→ **Required action**:
Print nothing beyond the line with "keyboard when displayed": every line from the beginning of the data up to it, that line included, and no pictures.

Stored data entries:

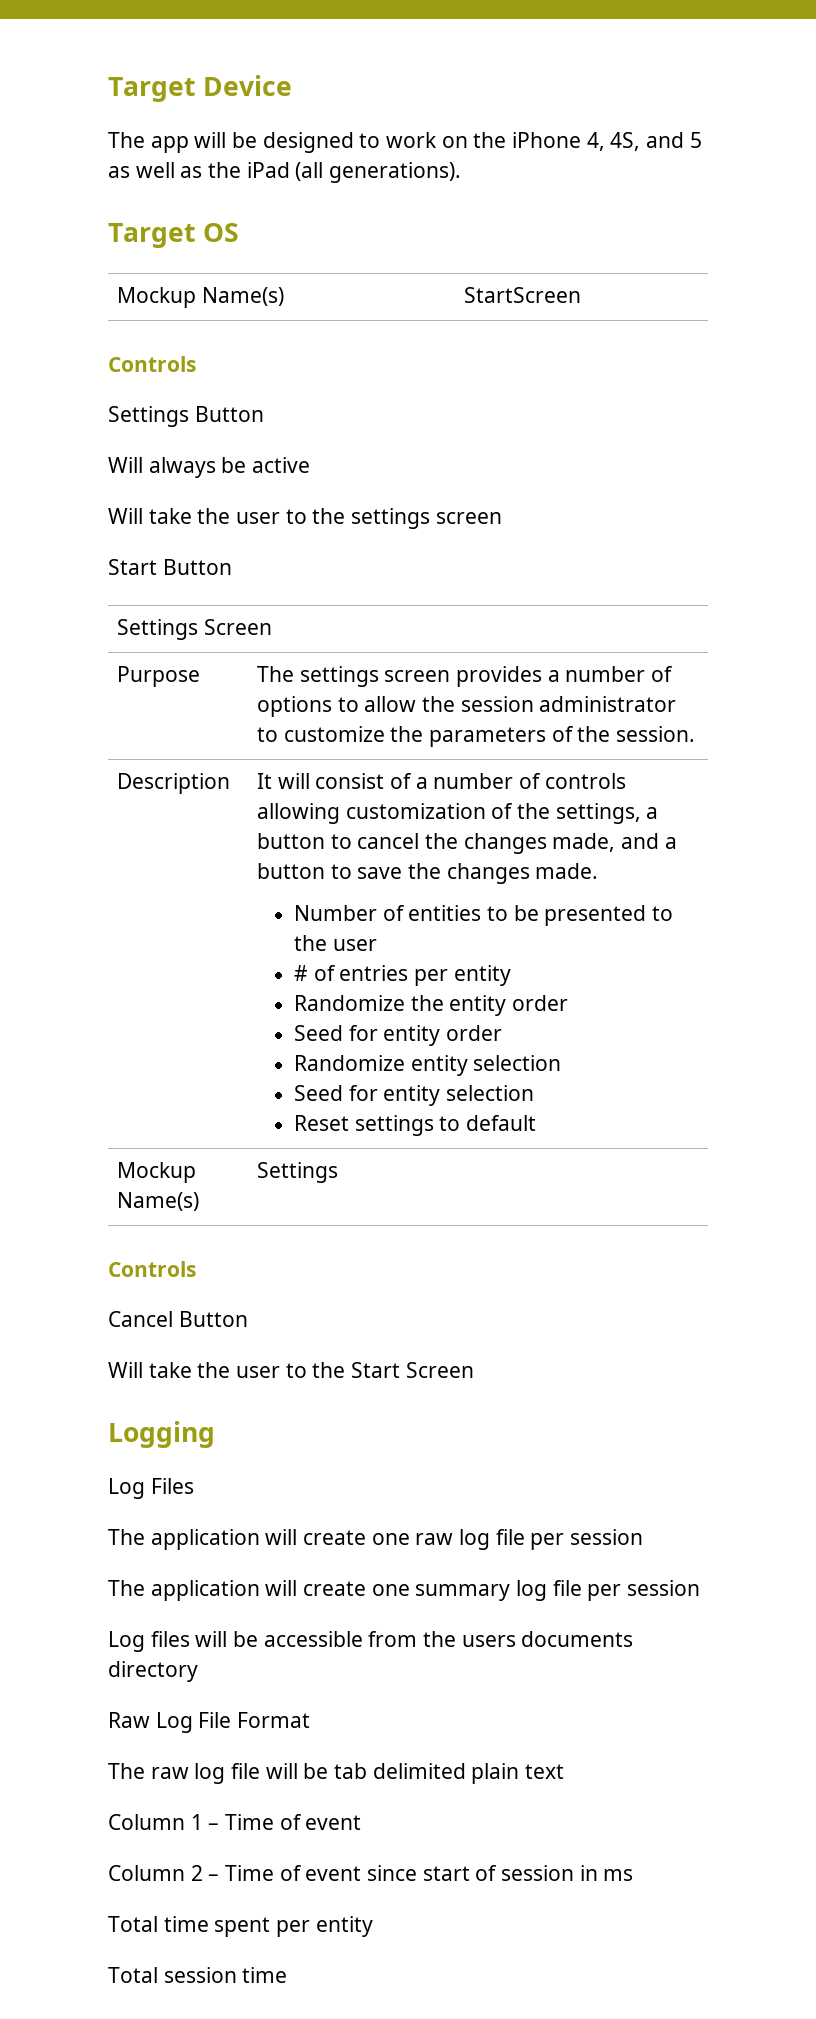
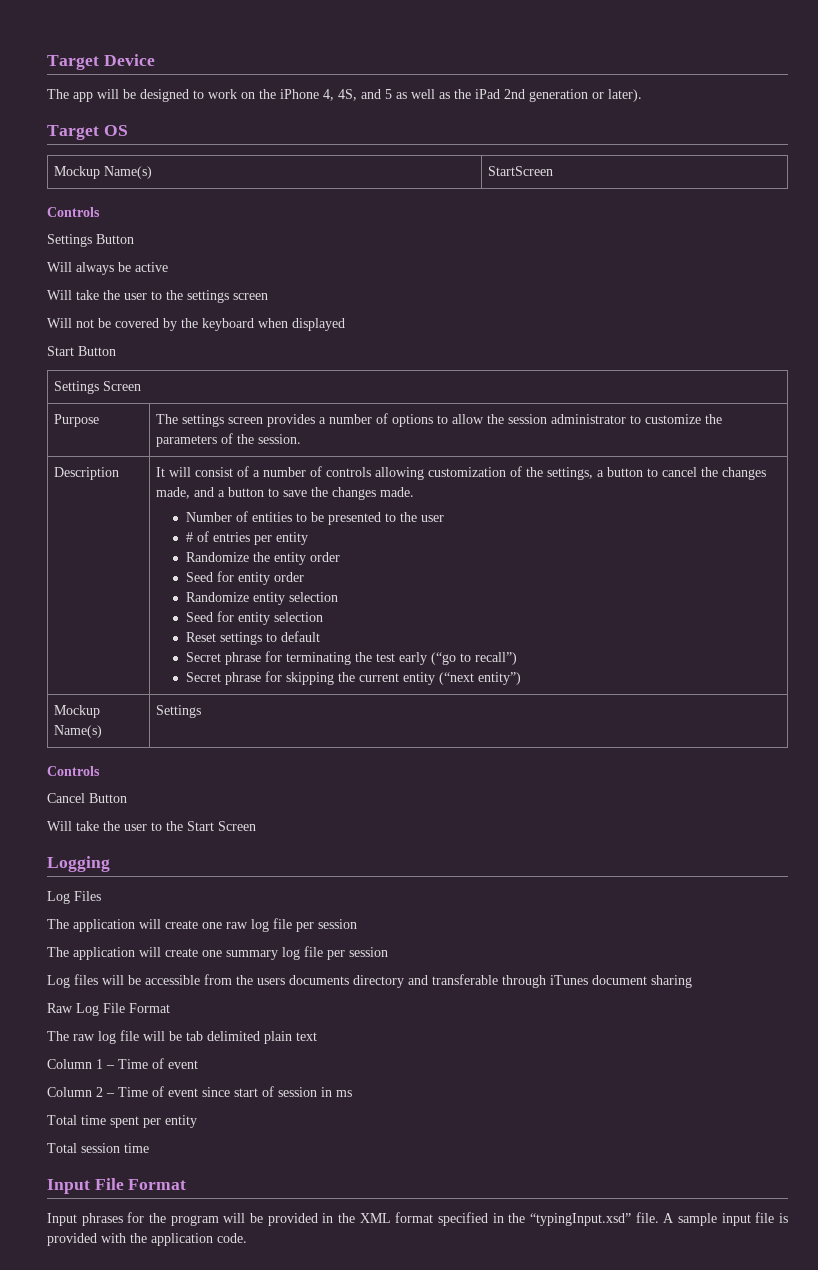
- The app will be designed to work on the iPhone 4, 4S, and 5 as well as the iPad (all generations).
+ The app will be designed to work on the iPhone 4, 4S, and 5 as well as the iPad 2nd generation or later).
+ Will not be covered by the keyboard when displayed
+ Secret phrase for terminating the test early (“go to recall”)
+ Secret phrase for skipping the current entity (“next entity”)
- Log files will be accessible from the users documents directory
+ Log files will be accessible from the users documents directory and transferable through iTunes document sharing
+ Input File Format
+ Input phrases for the program will be provided in the XML format specified in the “typingInput.xsd” file. A sample input file is provided with the application code.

→ **Result of this exercise**:
- The app will be designed to work on the iPhone 4, 4S, and 5 as well as the iPad (all generations).
+ The app will be designed to work on the iPhone 4, 4S, and 5 as well as the iPad 2nd generation or later).
+ Will not be covered by the keyboard when displayed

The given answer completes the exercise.